• [Exercise requirements]
Read through the data and report every line in which the word "time" occurs.

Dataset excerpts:
▬▬▬▬▬▬▬▬▬▬
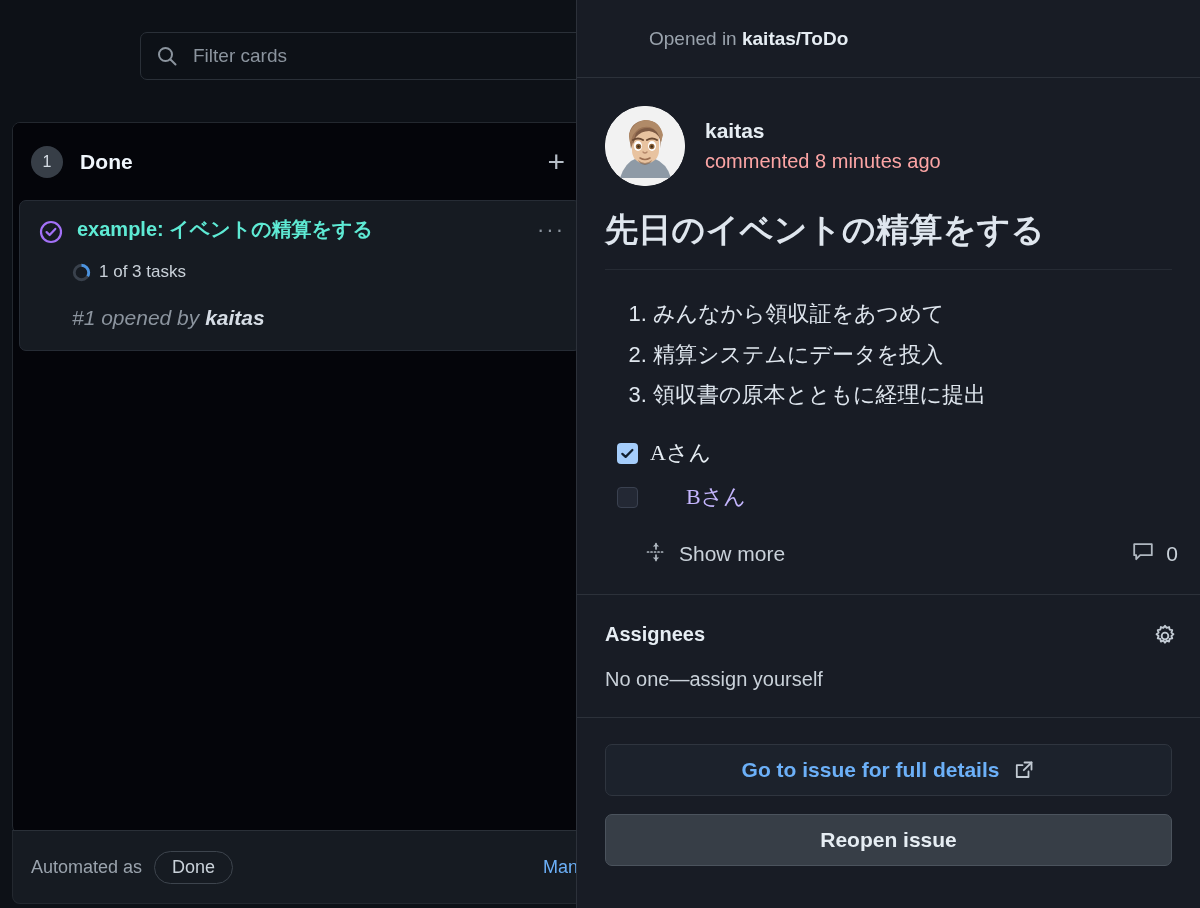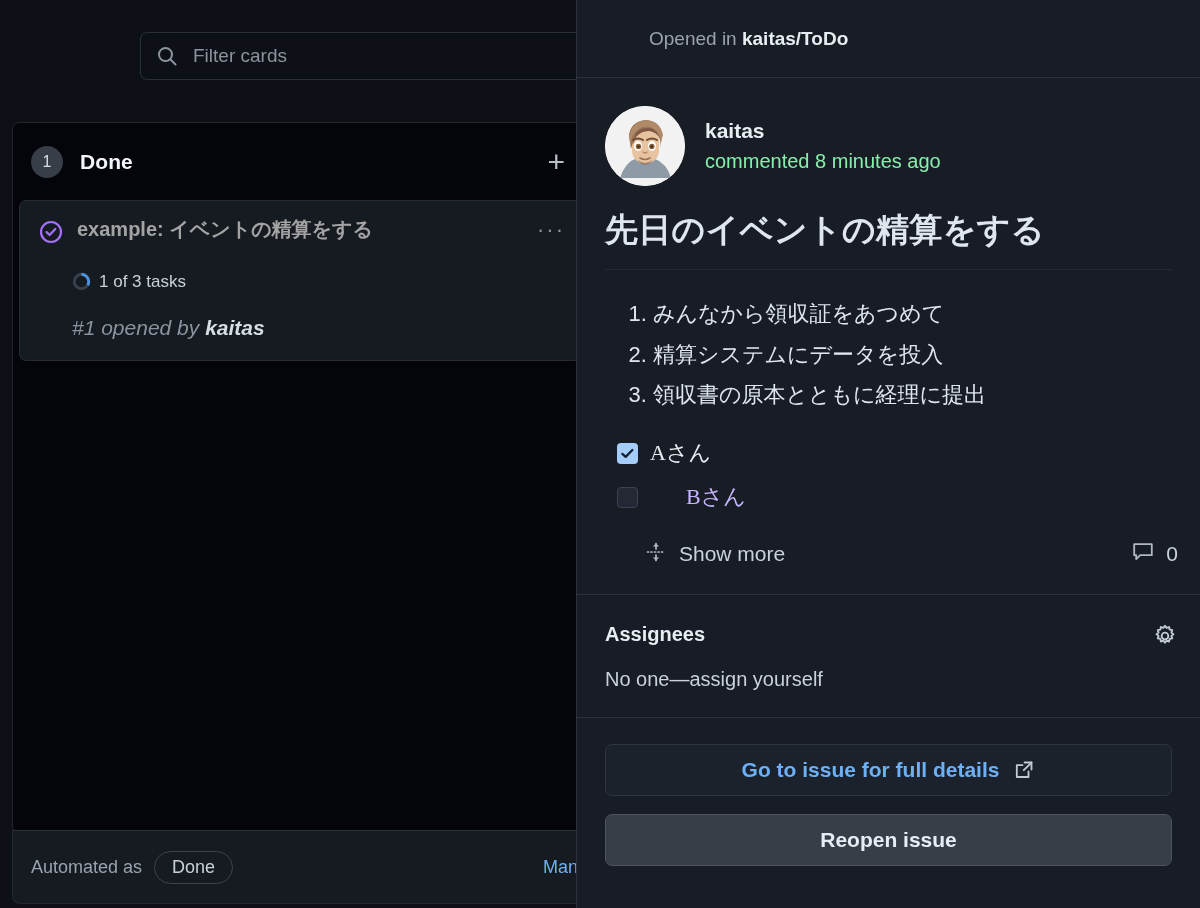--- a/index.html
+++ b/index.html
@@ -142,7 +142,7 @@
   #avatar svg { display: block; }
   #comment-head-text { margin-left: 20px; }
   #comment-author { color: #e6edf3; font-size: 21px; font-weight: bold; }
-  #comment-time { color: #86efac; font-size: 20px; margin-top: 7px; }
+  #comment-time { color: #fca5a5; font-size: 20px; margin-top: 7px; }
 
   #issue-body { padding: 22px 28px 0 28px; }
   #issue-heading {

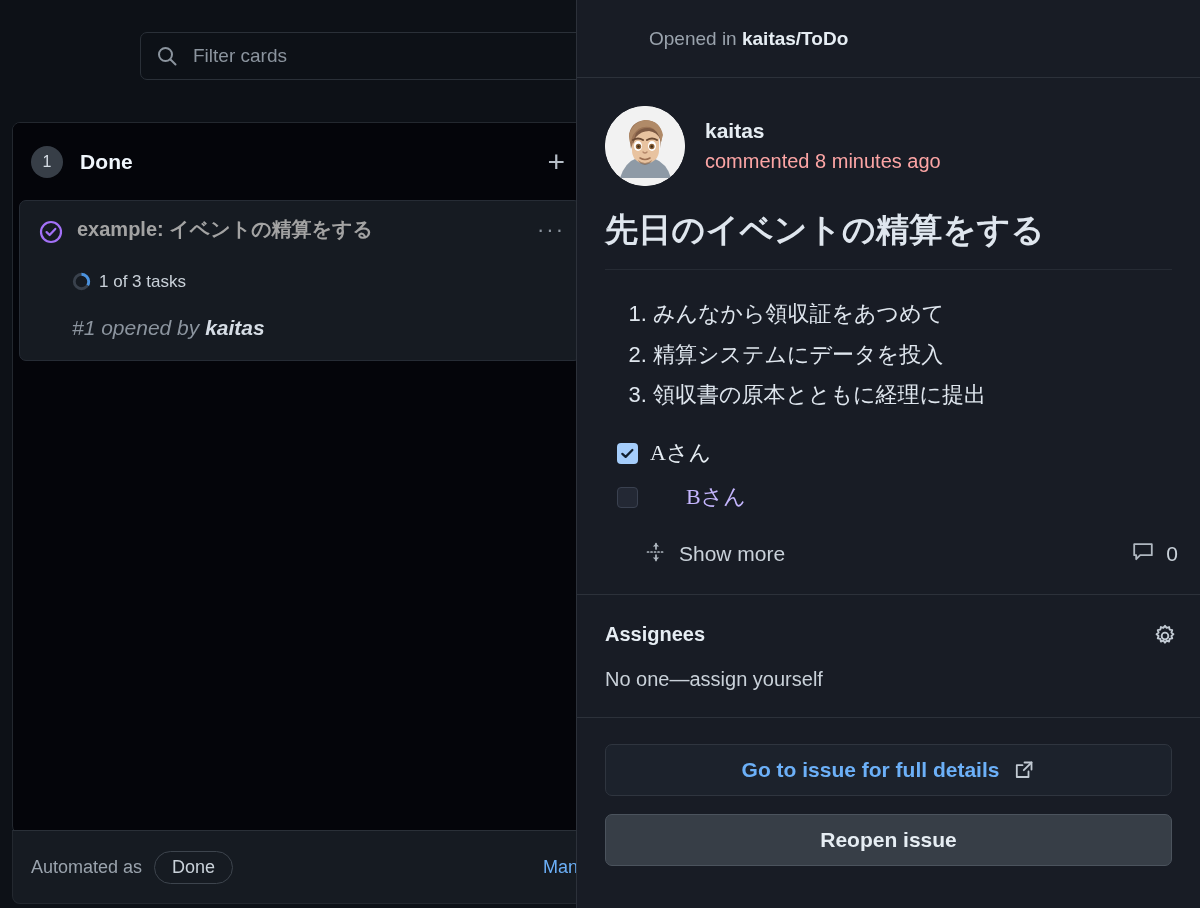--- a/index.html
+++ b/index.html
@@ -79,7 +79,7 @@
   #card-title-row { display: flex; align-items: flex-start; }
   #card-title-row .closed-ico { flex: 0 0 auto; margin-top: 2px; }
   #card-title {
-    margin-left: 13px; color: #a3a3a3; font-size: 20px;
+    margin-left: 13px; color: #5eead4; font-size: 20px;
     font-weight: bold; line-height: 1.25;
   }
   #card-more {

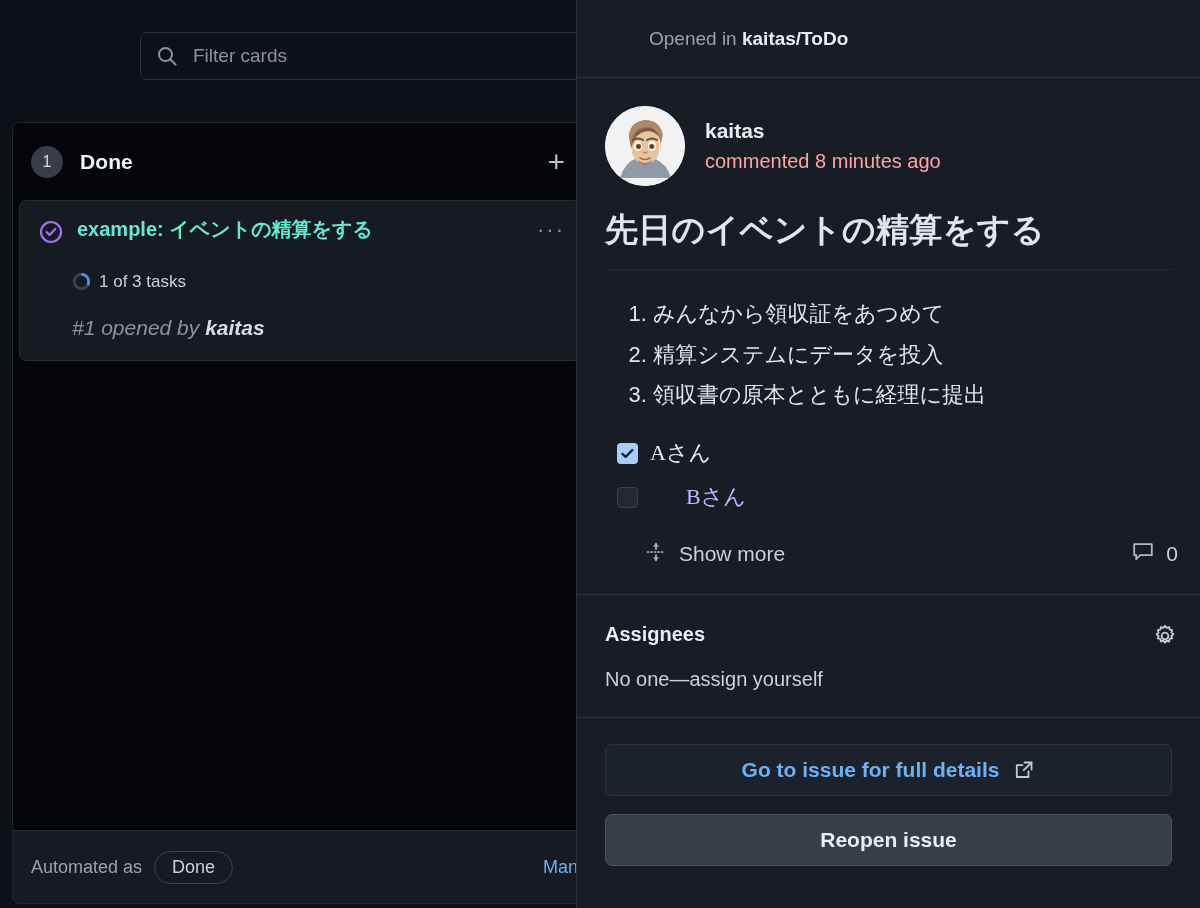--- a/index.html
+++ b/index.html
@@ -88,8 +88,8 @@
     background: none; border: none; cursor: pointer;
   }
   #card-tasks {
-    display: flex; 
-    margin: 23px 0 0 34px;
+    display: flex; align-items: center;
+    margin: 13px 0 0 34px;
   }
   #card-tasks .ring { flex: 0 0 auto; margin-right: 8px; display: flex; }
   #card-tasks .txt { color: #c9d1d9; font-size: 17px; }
▬▬▬▬▬▬▬▬▬▬
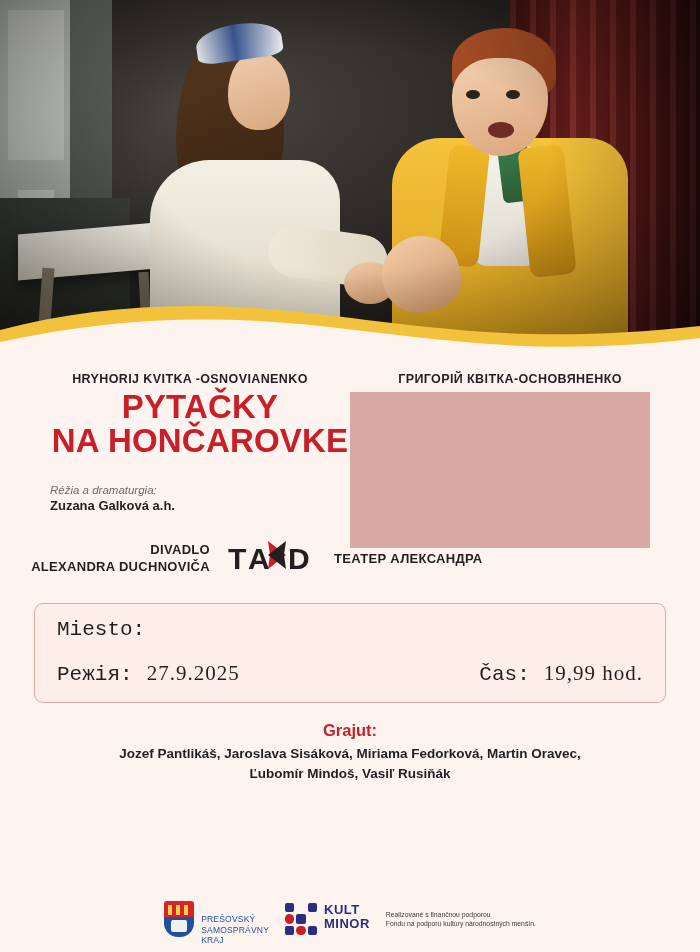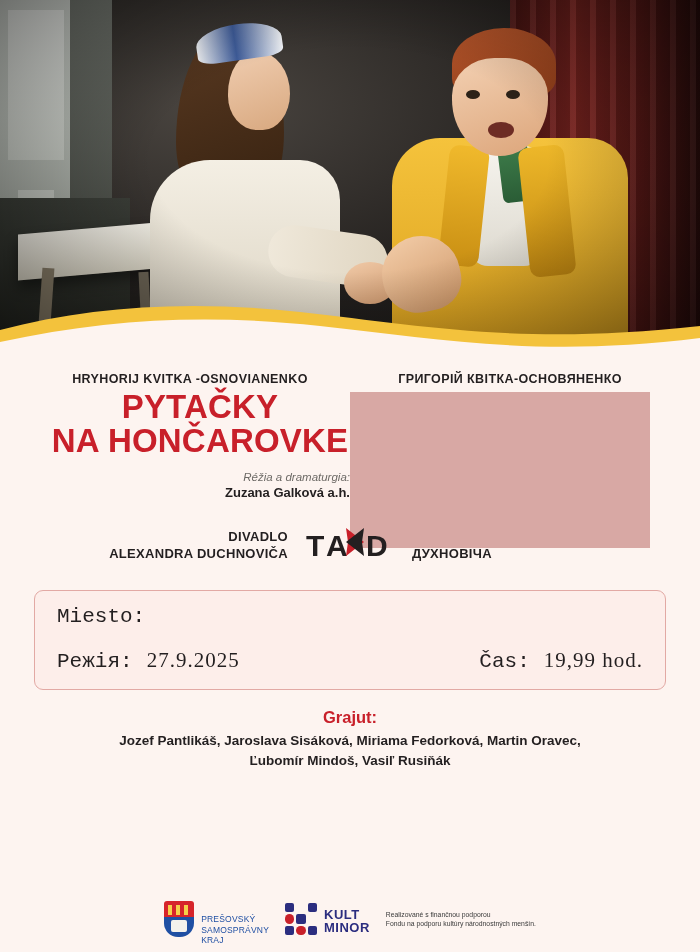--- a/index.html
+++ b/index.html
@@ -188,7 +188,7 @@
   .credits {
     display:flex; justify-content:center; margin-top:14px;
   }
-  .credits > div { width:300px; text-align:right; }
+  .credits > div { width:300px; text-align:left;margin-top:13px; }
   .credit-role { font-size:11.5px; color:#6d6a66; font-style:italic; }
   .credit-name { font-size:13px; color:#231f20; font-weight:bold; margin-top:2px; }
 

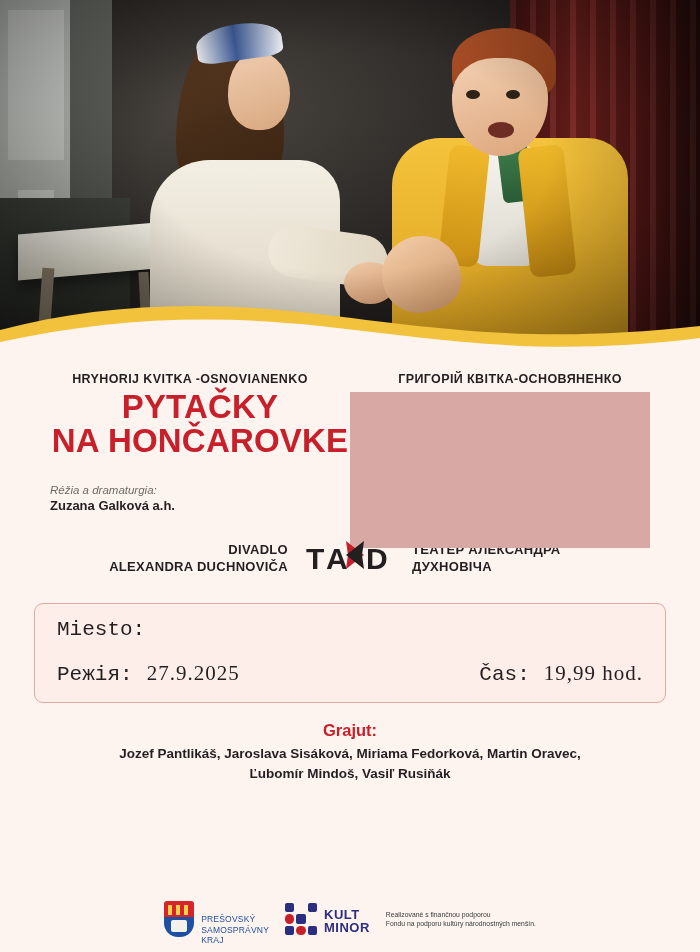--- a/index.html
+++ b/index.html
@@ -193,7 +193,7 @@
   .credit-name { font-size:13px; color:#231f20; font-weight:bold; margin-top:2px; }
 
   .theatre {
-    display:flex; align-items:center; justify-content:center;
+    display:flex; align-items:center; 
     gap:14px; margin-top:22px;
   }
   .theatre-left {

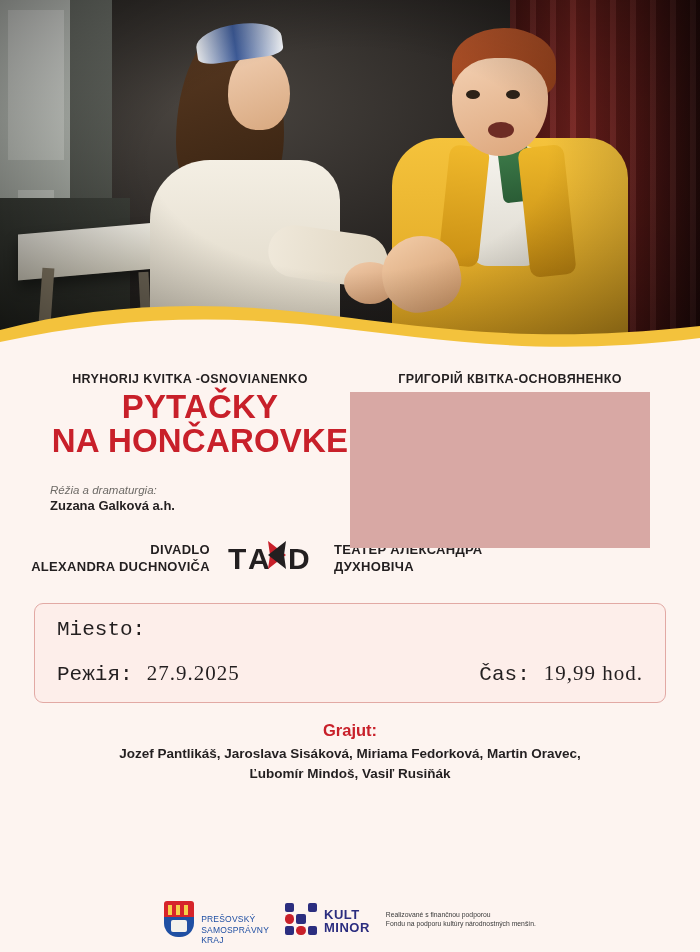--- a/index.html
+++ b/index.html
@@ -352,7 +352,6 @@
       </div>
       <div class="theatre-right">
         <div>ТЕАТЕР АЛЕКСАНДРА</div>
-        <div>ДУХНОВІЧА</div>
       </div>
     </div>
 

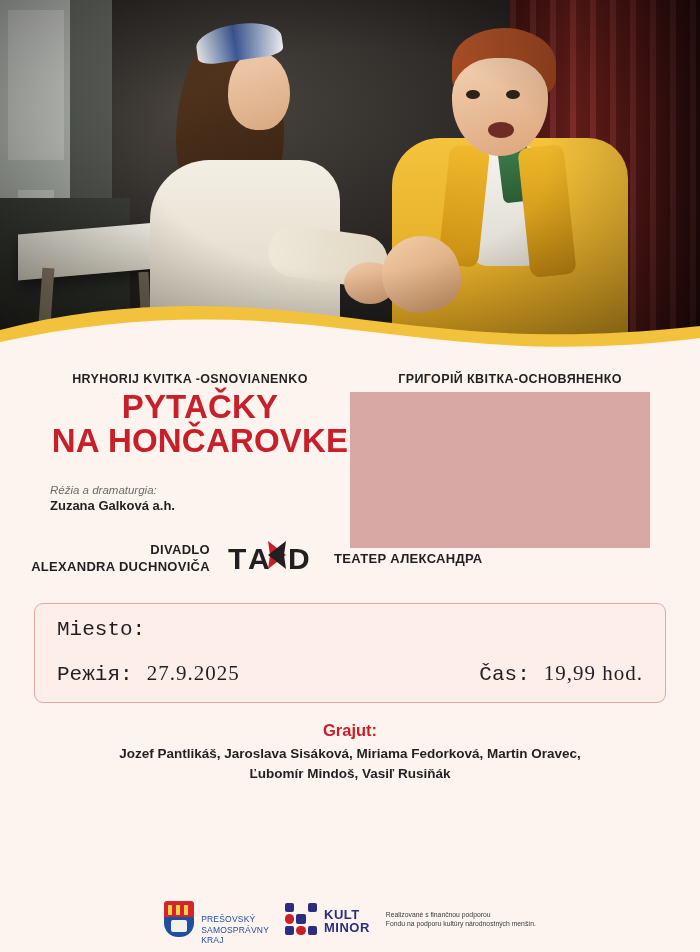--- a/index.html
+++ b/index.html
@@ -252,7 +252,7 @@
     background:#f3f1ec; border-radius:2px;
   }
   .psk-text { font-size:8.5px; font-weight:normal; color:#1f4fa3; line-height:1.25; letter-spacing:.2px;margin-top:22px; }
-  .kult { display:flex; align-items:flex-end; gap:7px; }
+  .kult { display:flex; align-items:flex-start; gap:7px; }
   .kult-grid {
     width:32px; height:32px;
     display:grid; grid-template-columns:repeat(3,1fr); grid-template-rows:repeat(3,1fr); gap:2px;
▬▬▬▬▬▬▬▬▬▬
• [Answer]
-  #comment-time { color: #86efac; font-size: 20px; margin-top: 7px; }
+  #comment-time { color: #fca5a5; font-size: 20px; margin-top: 7px; }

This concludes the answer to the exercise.